Required work:
All of the data below should be repeated exactly. Pictures should not be included.

Modification records:
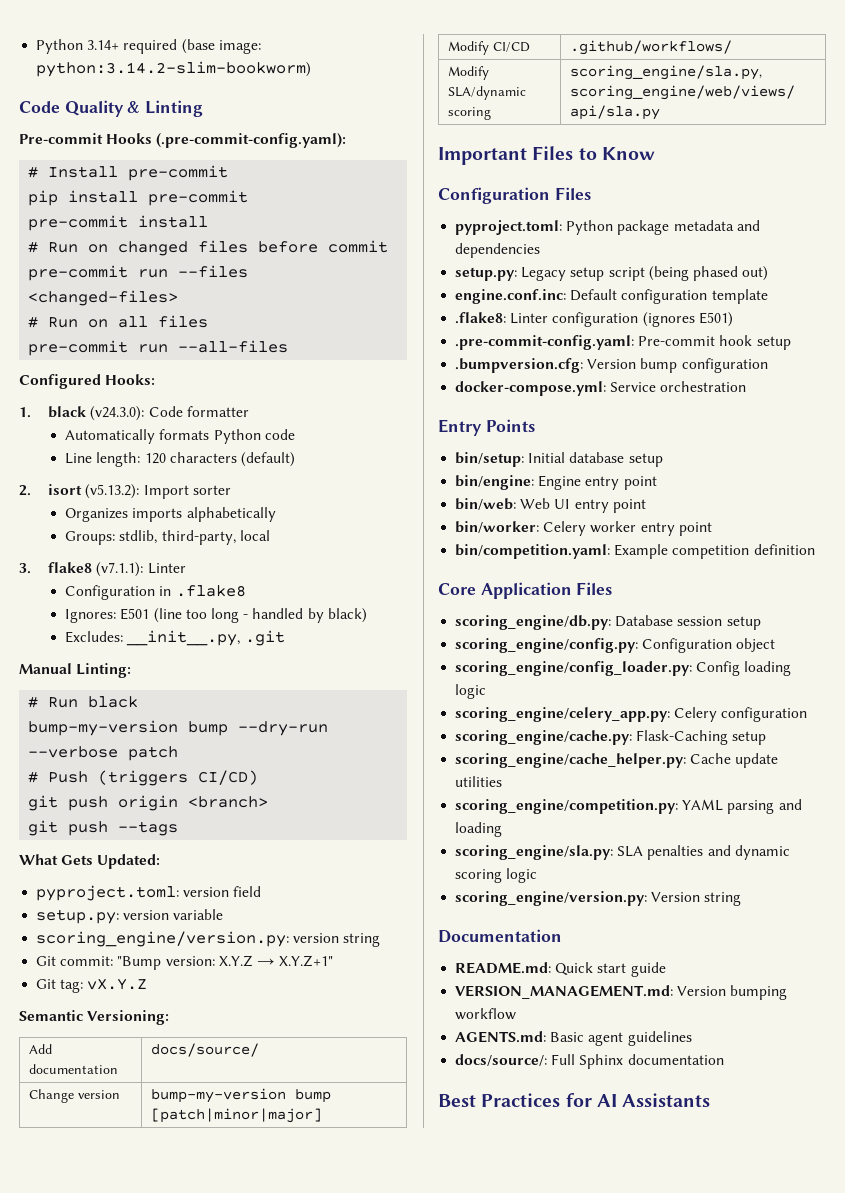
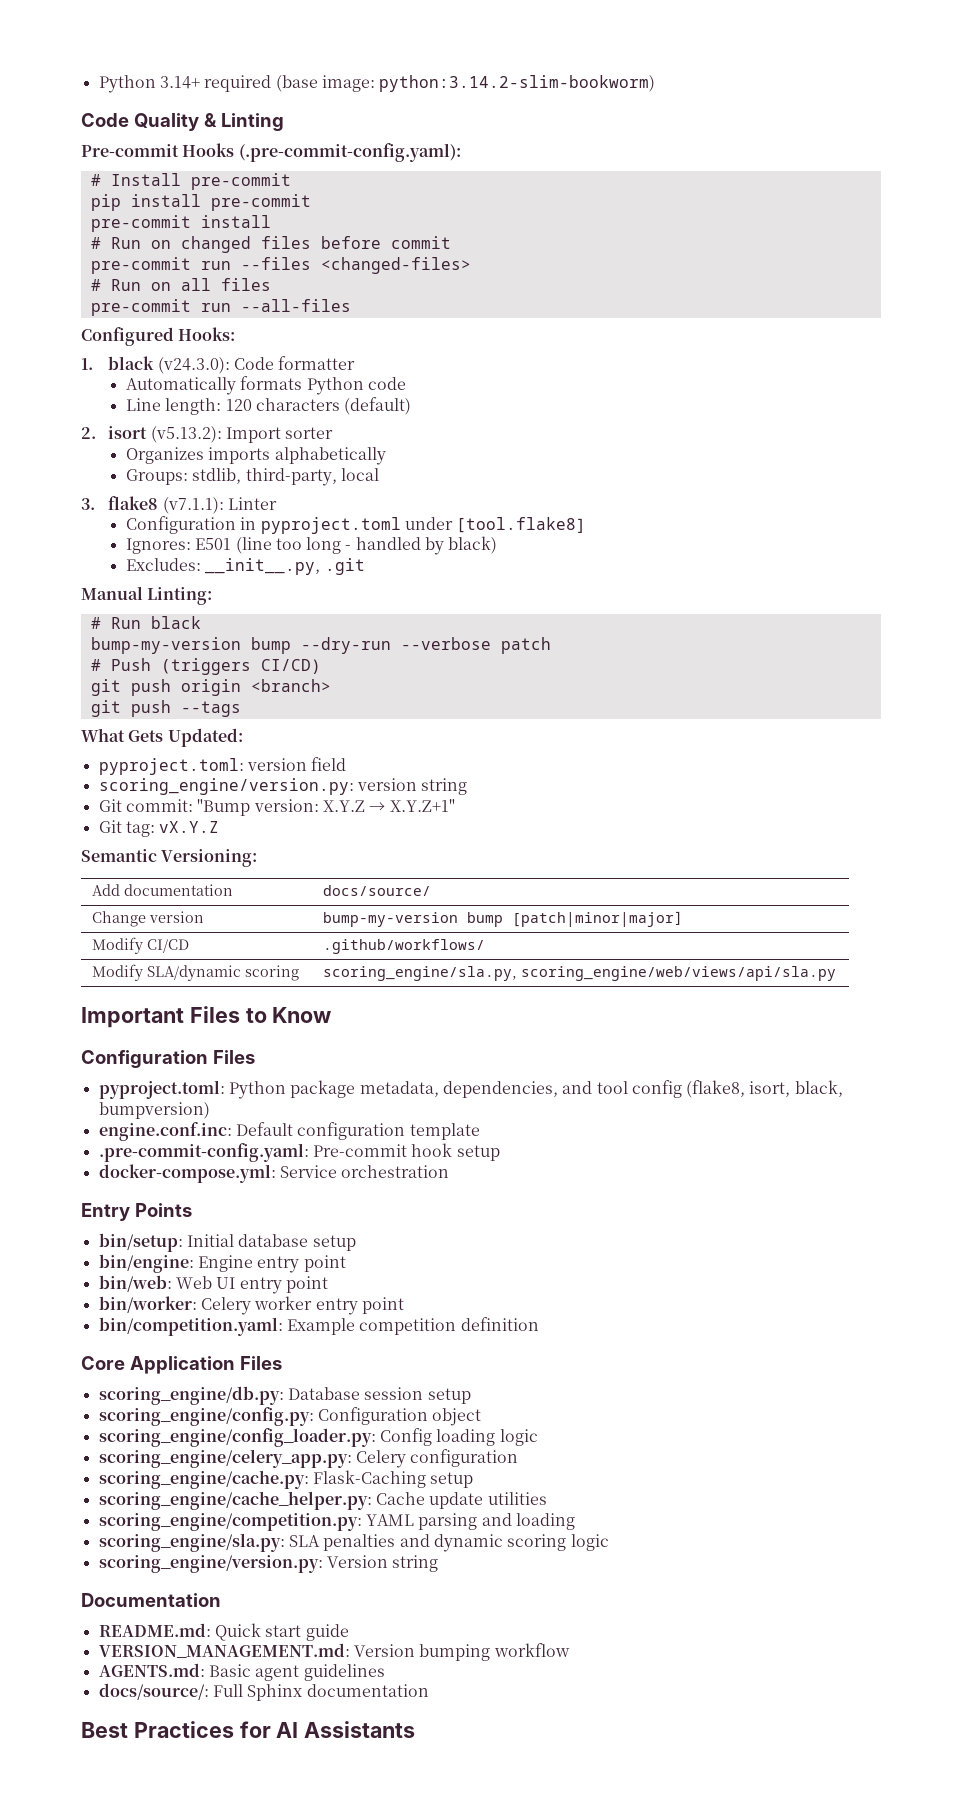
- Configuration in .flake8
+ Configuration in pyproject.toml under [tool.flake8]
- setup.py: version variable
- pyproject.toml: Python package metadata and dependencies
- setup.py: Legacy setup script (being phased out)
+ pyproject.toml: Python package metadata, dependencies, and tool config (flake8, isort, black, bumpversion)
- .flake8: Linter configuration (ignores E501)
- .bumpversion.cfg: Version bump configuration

Task response:
- Configuration in .flake8
+ Configuration in pyproject.toml under [tool.flake8]
- setup.py: version variable
- pyproject.toml: Python package metadata and dependencies
- setup.py: Legacy setup script (being phased out)
+ pyproject.toml: Python package metadata, dependencies, and tool config (flake8, isort, black, bumpversion)
- .flake8: Linter configuration (ignores E501)
- .bumpversion.cfg: Version bump configuration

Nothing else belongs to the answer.